Music groups are also getting in on the act. Radiohead for example recently held a Kid A Mnesia Exhibition as an 'upside-down digital/analogue universe' based on the original artwork from their LPs. It was available as a free download on PlayStation 5, Mac, and PC.


While players have been able to make custom avatars and style their appearance in games for some time now, things are cranking up a notch. We’re seeing a new generation of consumers emerge that place as much value in digital items – such as fashion pieces and merchandise – as the real thing. More and more, consumers are willing to spend real money to express themselves virtually, and fashion houses are noticing.

Louis Vuitton for example recently partnered with esports organiser Riot Games for the League Of Legends World Championship. The winner of the tournament received a Cup in a uniquely designed Louise Vuitton trophy case. Dior has also worked alongside Snapchat to design three new augmented reality lenses, including a Dior Oblique mask which superimposed the brand's historic monogram onto players' faces.

Hermes has also shown its interest.

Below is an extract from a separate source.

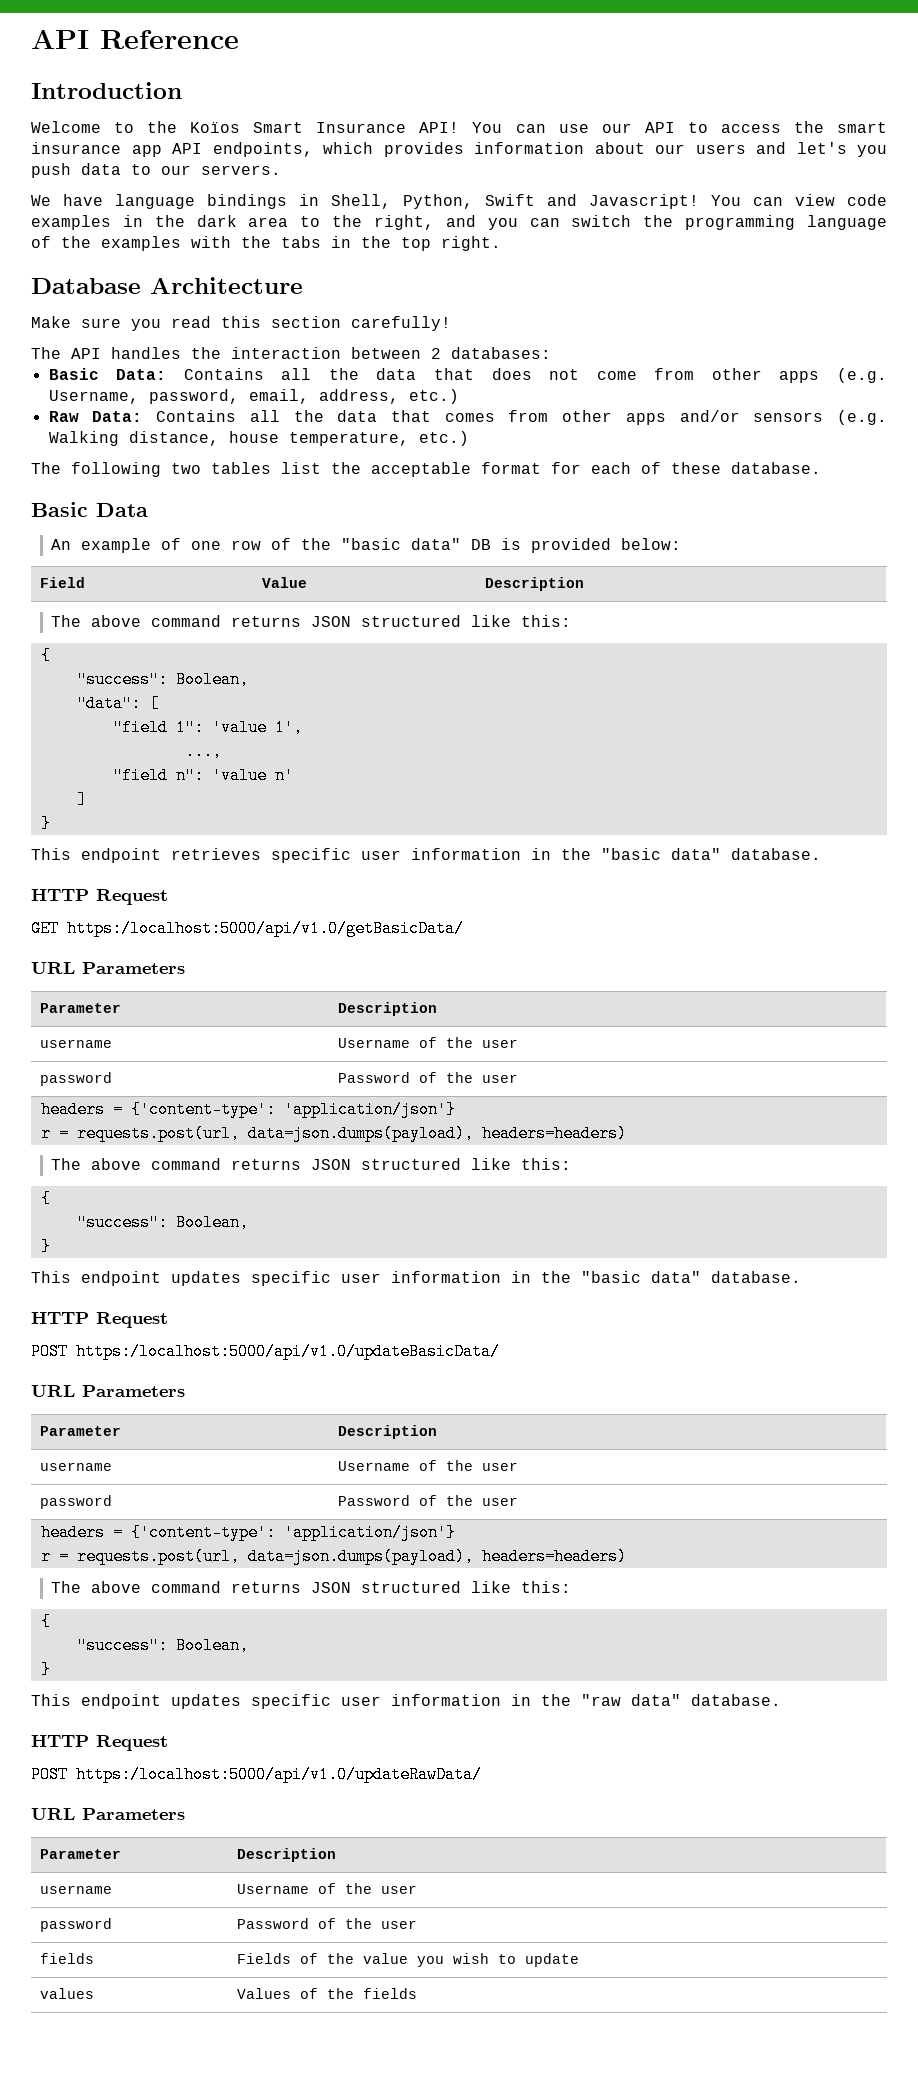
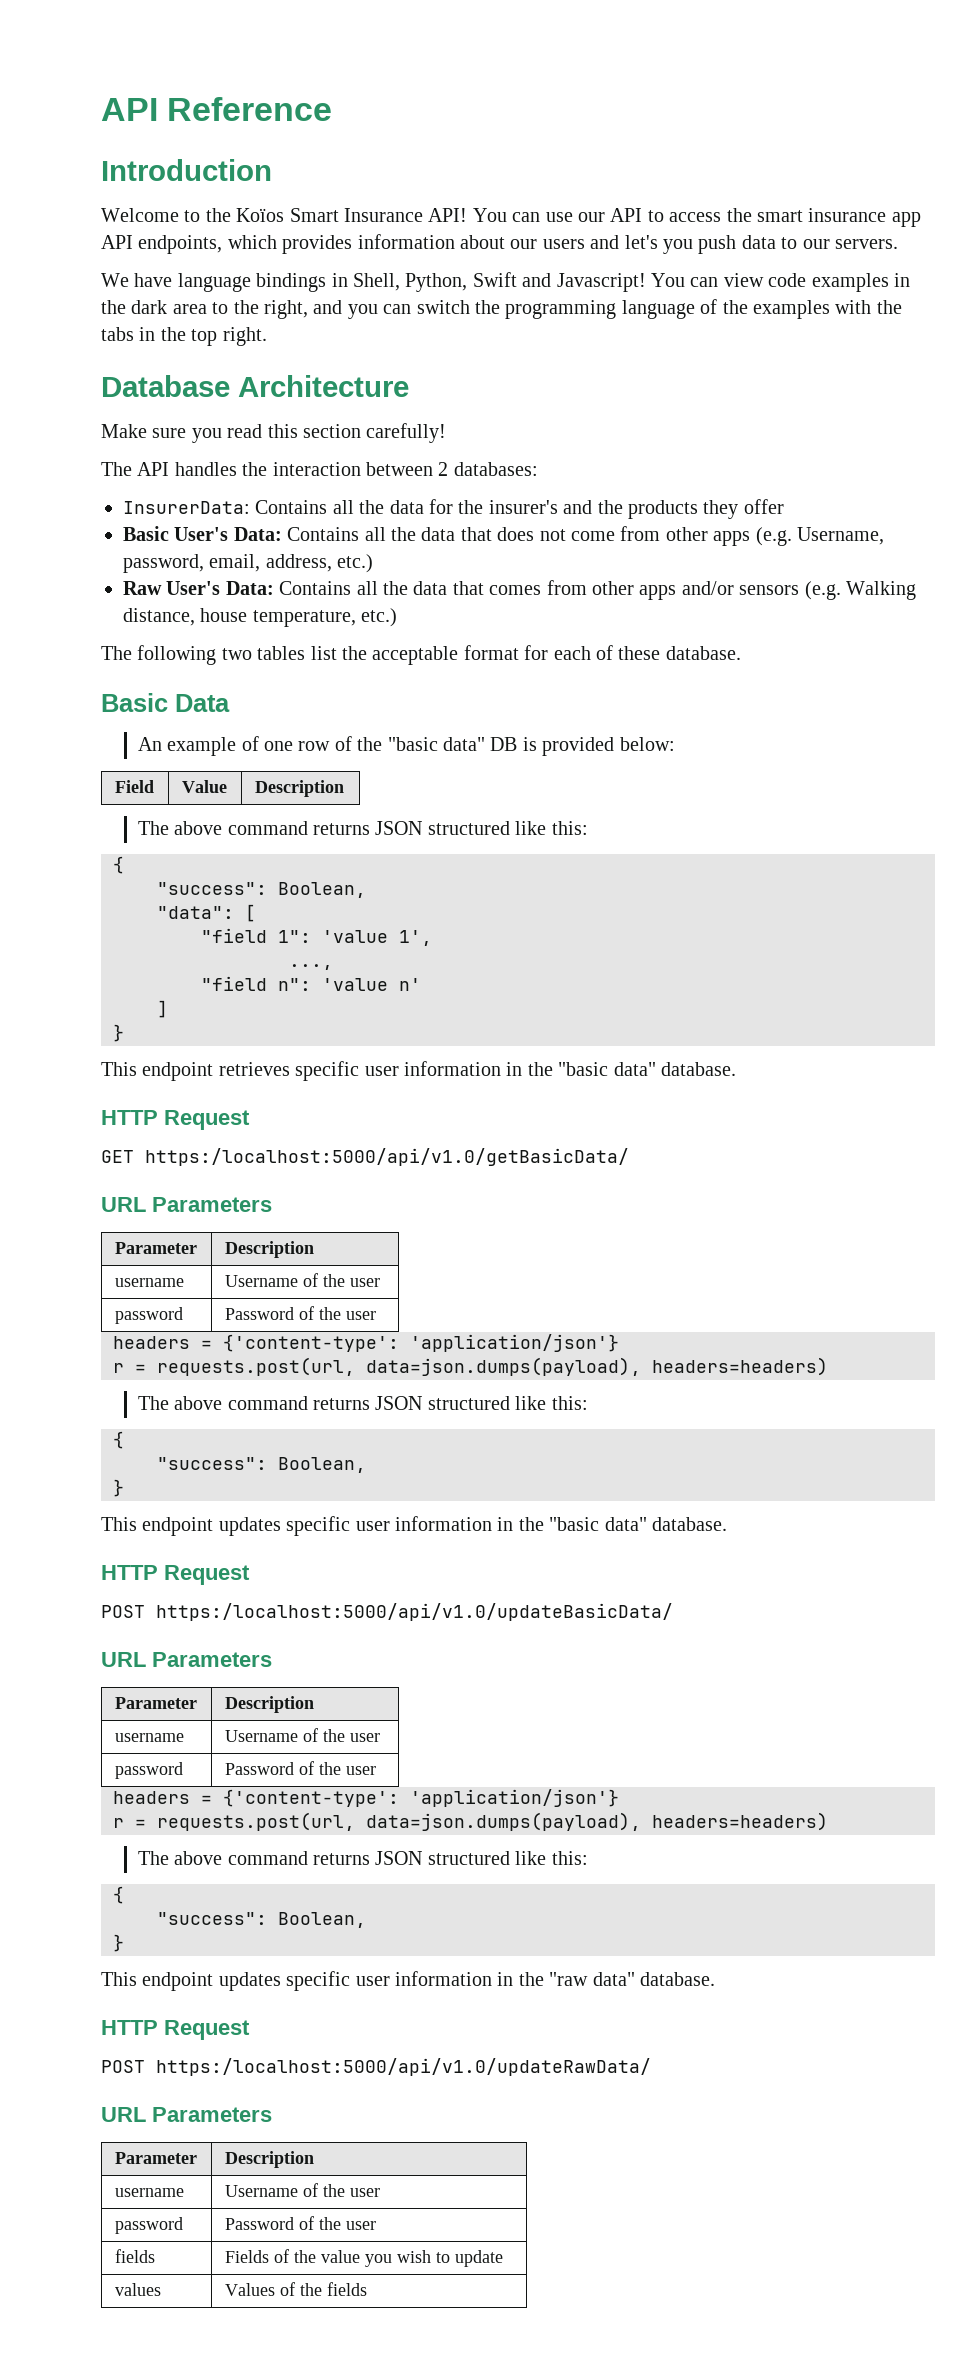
[48,368,99,380] // Basic -> [123,499,784,519] [123,526,229,541] // InsurerData: Contains all the data for the insurer's and the products they offer // Basic User's
(79, 416) none -> [166,581,221,595] User's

During its annual show jumping competition in Paris, Saut Hermès, it released H-pitchhh, its virtual take on traditional horseshoe pitching. Players could gain points for throwing five horseshoes as close as possible to a stake, while in-game environments varied from a fantastical garden to the staircase in the home of Hermès itself.

Gaming hits Hollywood

The film sector is another goliath looking to gaming as a potential (and significant) cash-cow. With already established fan bases and global appeal, Gaming IP is now being adapted for film and TV. Just look at The Witcher, which debuted on Netflix in 2019, or Detective Pikachu, which hit $433 million in revenues globally. There is clear appetite for a crossover between these two worlds from consumers and production houses alike.

“Netflix is in the process of making live-action Resident Evil and Assassin's Creed series, and a League of Legends game”
Alexandre Salem

In an interview last year, Netflix CEO Reed Hastings said that the company’s main competition was actually Fortnite, not HBO. Netflix has previously launched gaming-inspired experiences, such as 2018’s Black Mirror: Bandersnatch, however the company is now making deeper moves into the space. Just last month it launched Arcane – the first TV spin-off series for popular game ‘League of Legends’.

Arcane was Netflix's second most-watched English-language TV series globally during the week of 8-14 November, and was also the first Netflix series to be co-streamed on Twitch. Furthermore, Netflix is in the process of making live-action Resident Evil and Assassin's Creed series, and a League of Legends game, titled Hextech Mayhem, will be available soon for Netflix subscribers.

Games as a platform: a new paradigm for the entertainment industry

All types of media and entertainment companies are now fighting for the same eyeballs in what has become a global entertainment competitive landscape. In that context, traditional frontiers across entertainment categories (books, TV, music, and gaming) are blurring, and the situation is ripe for innovation – not just in terms of the types of content being delivered to audiences, but entire business models and marketing strategies.

There’s no doubt that gaming is now the biggest entertainment form in revenue; it spans all demographics and is more social than any other type of media. Beyond the sheer quantity of time consumers are spending on games, the way that games have evolved into immersive and multi-faceted virtual worlds has made them uniquely interactive and compelling storytelling mediums.

For this reason, Gaming is uniquely positioned to become the epicenter of the entertainment industry metamorphosis, and will increasingly cannibalise other forms of entertainment. What industry will it disrupt next? Watch this space!